Fast jeder gesetzlich Versicherte hat es schon einmal in seiner Hand gehabt. Das sogenannte rosafarbene Rezept, auch Arzneiverordnungsblatt (Muster 16) genannt, wird pro Monat ca. 40 Millionen mal in Apotheken eingereicht. Der Apotheker versorgt die Versicherte mit dem verordneten Arzneimittel und rechnet anschließend die Kosten hierfür mit der Krankenkasse ab. Für Versicherte ist das Rezept in erster Linie die Berechtigung, im Rahmen des Sachleistungsprinzips ein Arzneimittel ausgehändigt zu bekommen. Für Apothekerinnen und Apotheker dient es als Nachweis gegenüber der Krankenkasse, die Kosten für das abgegebene Arzneimittel in Rechnung stellen zu können. Die Krankenkasse wiederum benötigt das Rezept neben anderen Funktionen ggf. als Beleg für das Bundesversicherungsamt, um Zuweisungen aus dem Gesundheitsfonds zu erhalten. Die aufeinander aufbauenden und ineinandergreifenden Prozesse rund um das Rezept müssen daher äußerst effizient und zuverlässig sein. Es geht nicht zuletzt um einen Bruttoumsatz von 45,7 Milliarden Euro im Jahr 2018 (www.gkv-gamsi.de). Veränderungen am Arzneimittelabrechnungsgeschehen benötigen daher regelhaft eine Vorlaufzeit, um fehlerfrei implementiert werden zu können.

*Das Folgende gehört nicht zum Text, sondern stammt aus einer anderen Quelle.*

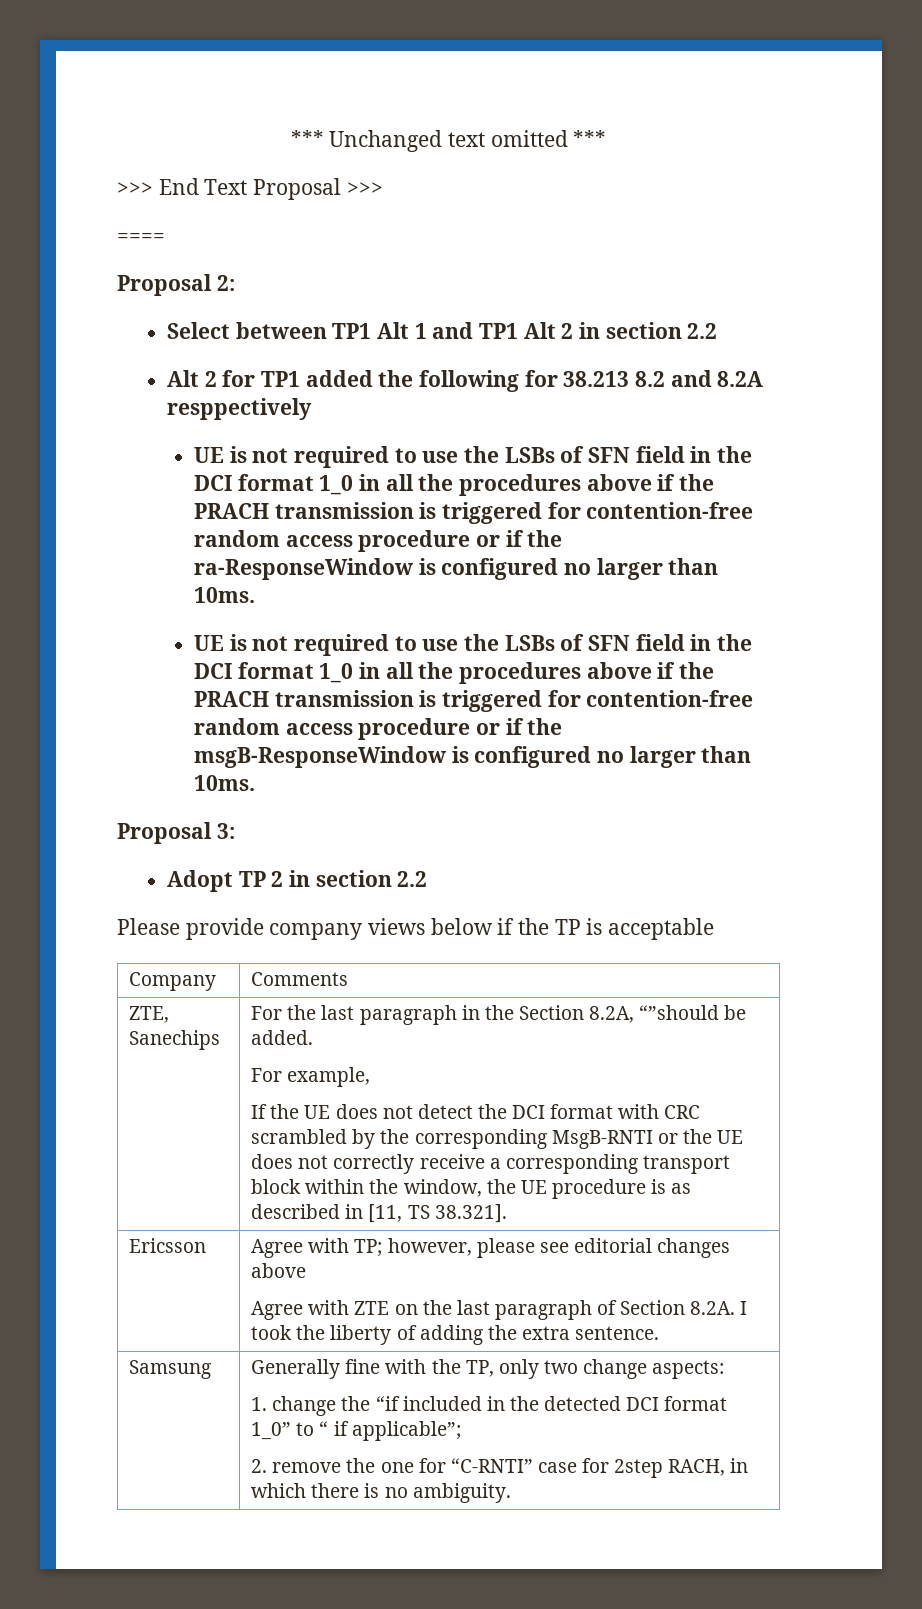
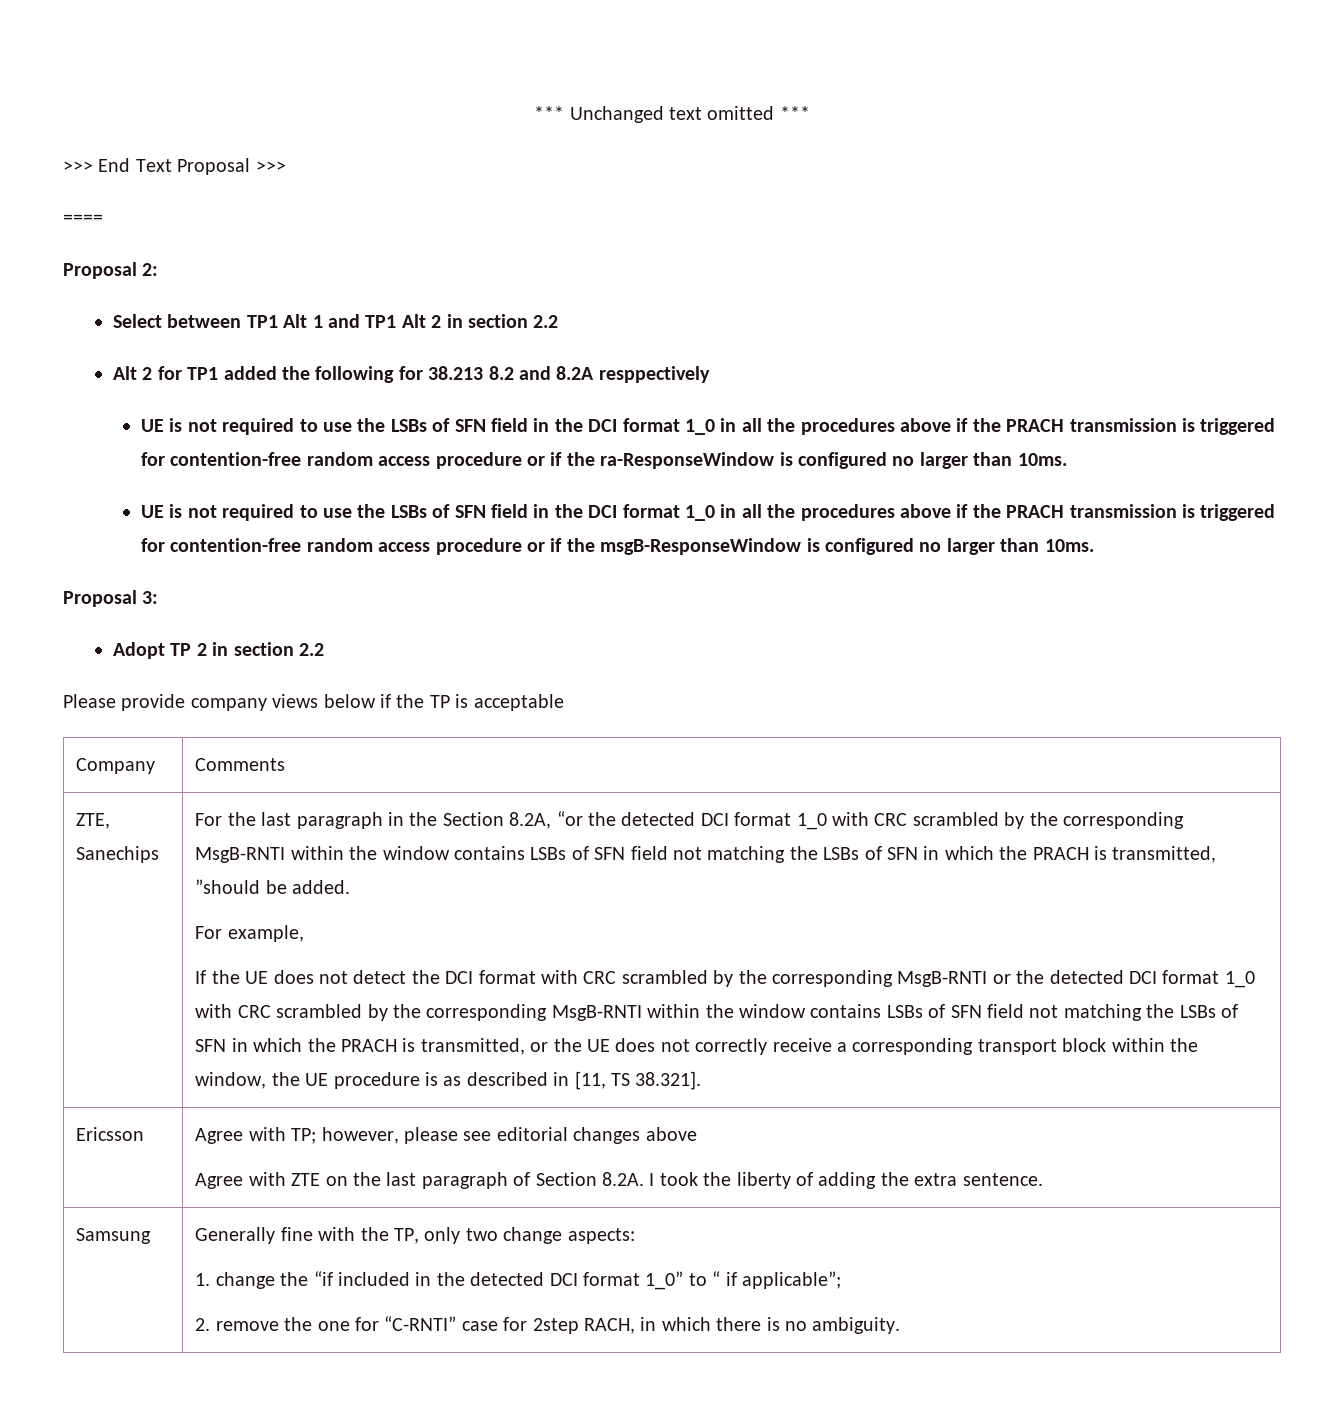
- For the last paragraph in the Section 8.2A, “”should be added.
+ For the last paragraph in the Section 8.2A, “or the detected DCI format 1_0 with CRC scrambled by the corresponding MsgB-RNTI within the window contains LSBs of SFN field not matching the LSBs of SFN in which the PRACH is transmitted, ”should be added.
- If the UE does not detect the DCI format with CRC scrambled by the corresponding MsgB-RNTI or the UE does not correctly receive a corresponding transport block within the window, the UE procedure is as described in [11, TS 38.321].
+ If the UE does not detect the DCI format with CRC scrambled by the corresponding MsgB-RNTI or the detected DCI format 1_0 with CRC scrambled by the corresponding MsgB-RNTI within the window contains LSBs of SFN field not matching the LSBs of SFN in which the PRACH is transmitted, or the UE does not correctly receive a corresponding transport block within the window, the UE procedure is as described in [11, TS 38.321].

Mit dem GSAV sollen die Hauptbeteiligten am eRezept, die Kassenärztliche Bundesvereinigung, der Deutsche Apothekerverband und der GKV-Spitzenverband, bundeseinheitliche Rahmenvorgaben für dessen Umsetzung innerhalb von sieben Monaten schaffen. Die gematik, in der die Beteiligten Gesellschafter sind, soll bis Mitte 2020 die hierfür notwendigen technischen Voraussetzungen für eine eRezept-Anwendung in der Telematikinfrastruktur (TI) festlegen. Dieser Ansatz entspricht im Wesentlichen dem Gesetzesauftrag aus dem Jahr 2004, mit dem Unterschied, dass die Frist damals zwei Jahre betrug. 2004 war das eRezept als Ersatz für das Papierrezept gedacht.
Doch warum ist das eRezept vor zehn Jahren gescheitert? Das eRezept sollte damals auf der elektronischen Gesundheitskarte (eGK) gespeichert werden. Eine Bindung an die eGK hat den Nachteil, dass eine Vielzahl von Versorgungssituationen nur äußerst umständlich in die Praxis umgesetzt werden können. Hierzu zählt vor allem der Versandhandel oder die Heimversorgung, denn in diesen Fällen blieb unklar, wie das eRezept versendet wird. Hinzu kommt, dass die notwendige Hardware für Ärztinnen, Ärzte und Apotheken damals noch nicht von den Herstellern produziert wurde. Es fehlte darüber hinaus ein Konzept zur schrittweisen Einführung des eRezepts. Des Weiteren gab es in den Tests erhebliche Handlingsprobleme, weil die mehrfache PIN-Eingabe aufgrund schlechter Umsetzung in den Primärsystemen sich als nicht praktikabel erwies.